EXERCISE: Among the records below, find the lines containing "none" and state only how many there are.

━━━━━ DATA FOR THIS EXERCISE

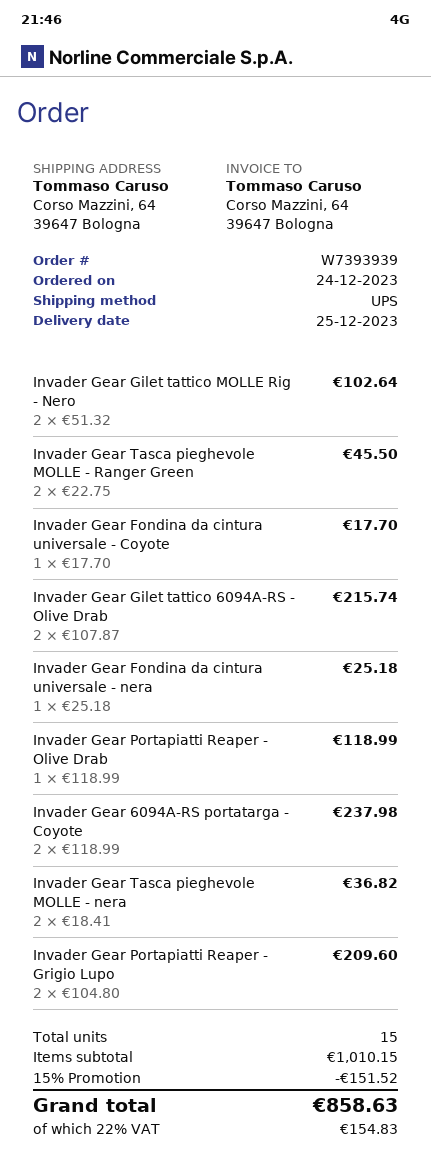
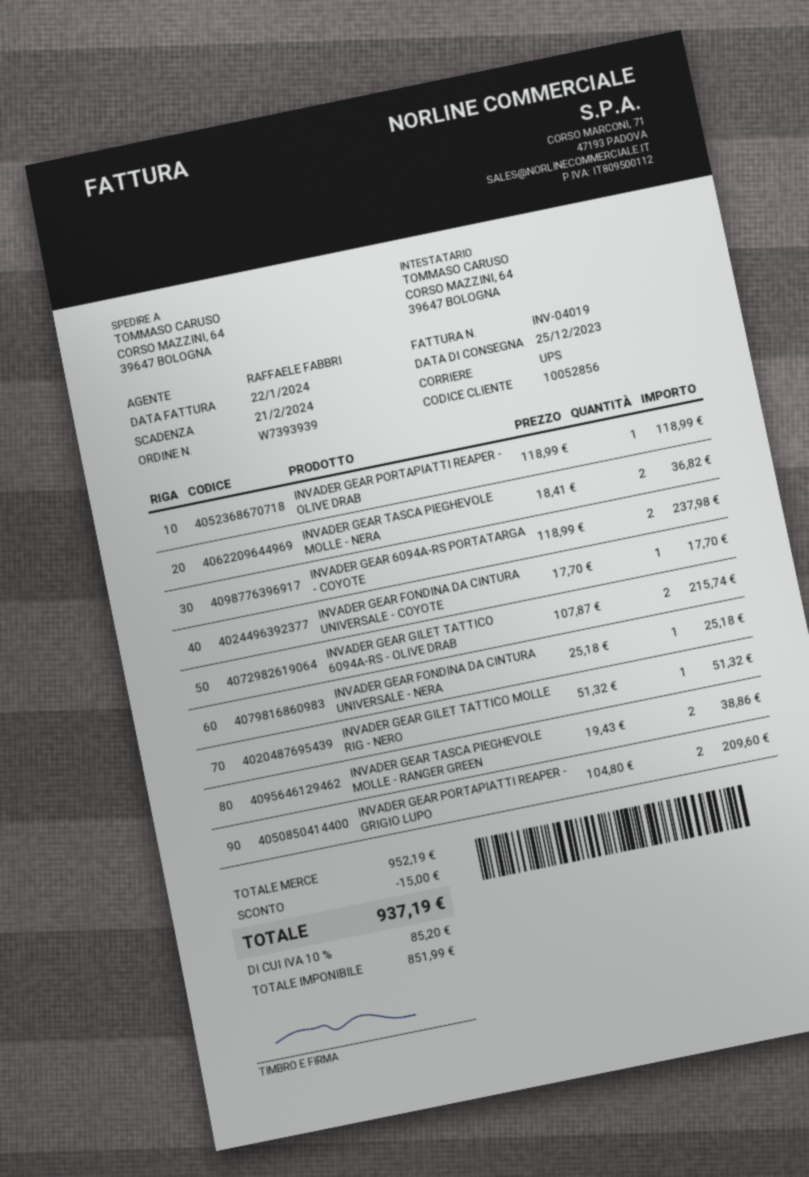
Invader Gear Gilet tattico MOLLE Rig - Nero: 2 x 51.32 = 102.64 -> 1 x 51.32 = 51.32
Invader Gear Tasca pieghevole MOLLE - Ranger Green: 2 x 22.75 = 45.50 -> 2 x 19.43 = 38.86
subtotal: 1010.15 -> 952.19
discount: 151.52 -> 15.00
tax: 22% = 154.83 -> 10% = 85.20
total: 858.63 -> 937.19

━━━━━━━━━━
━━━━━ DATA FOR THIS EXERCISE

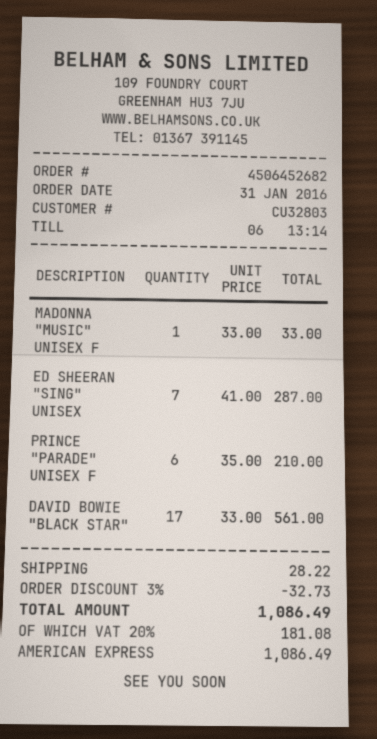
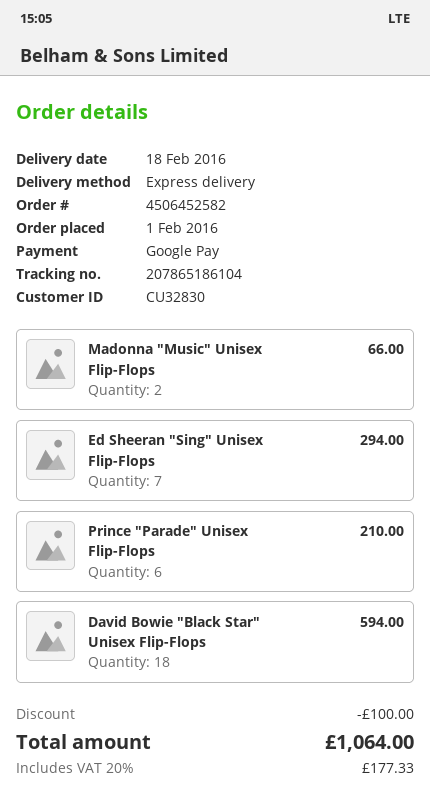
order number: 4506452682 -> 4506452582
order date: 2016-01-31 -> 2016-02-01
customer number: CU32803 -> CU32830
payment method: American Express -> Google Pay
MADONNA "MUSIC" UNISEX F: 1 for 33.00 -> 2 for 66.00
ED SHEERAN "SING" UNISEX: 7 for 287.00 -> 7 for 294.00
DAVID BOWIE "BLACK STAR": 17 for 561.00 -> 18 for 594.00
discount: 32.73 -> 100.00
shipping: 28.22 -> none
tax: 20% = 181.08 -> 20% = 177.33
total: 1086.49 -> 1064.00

━━━━━━━━━━
━━━━━ DATA FOR THIS EXERCISE

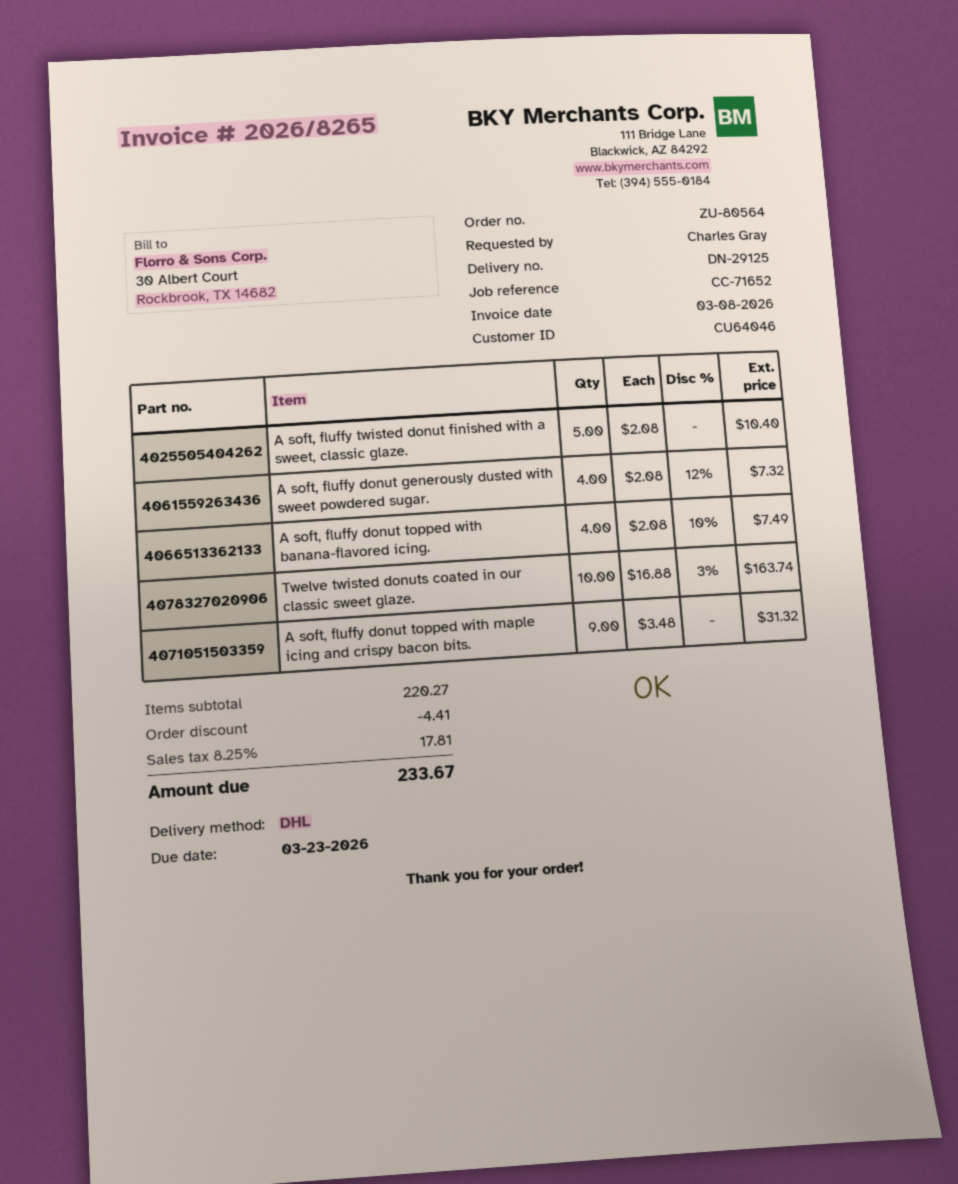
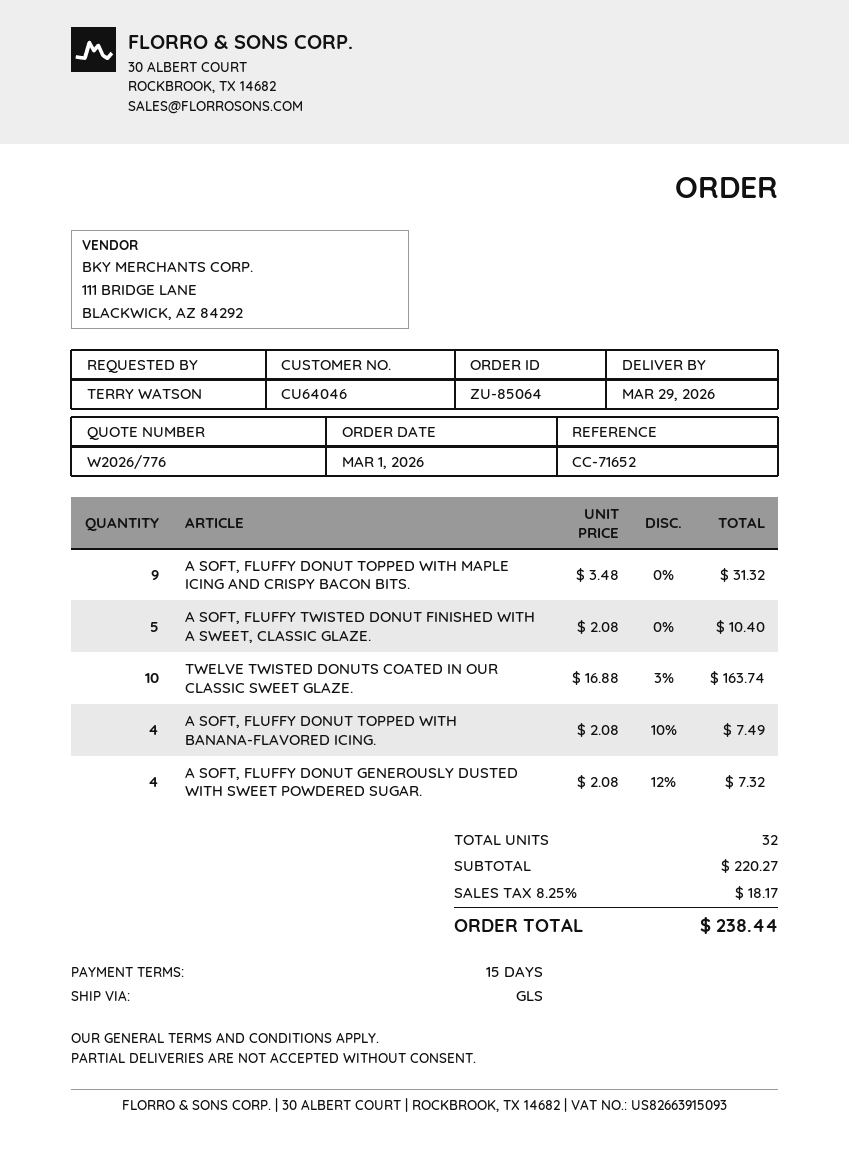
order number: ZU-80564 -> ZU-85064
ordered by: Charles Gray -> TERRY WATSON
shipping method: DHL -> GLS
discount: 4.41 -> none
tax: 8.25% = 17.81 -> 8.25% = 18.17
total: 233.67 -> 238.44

━━━━━━━━━━

ANSWER TO THE EXERCISE: 2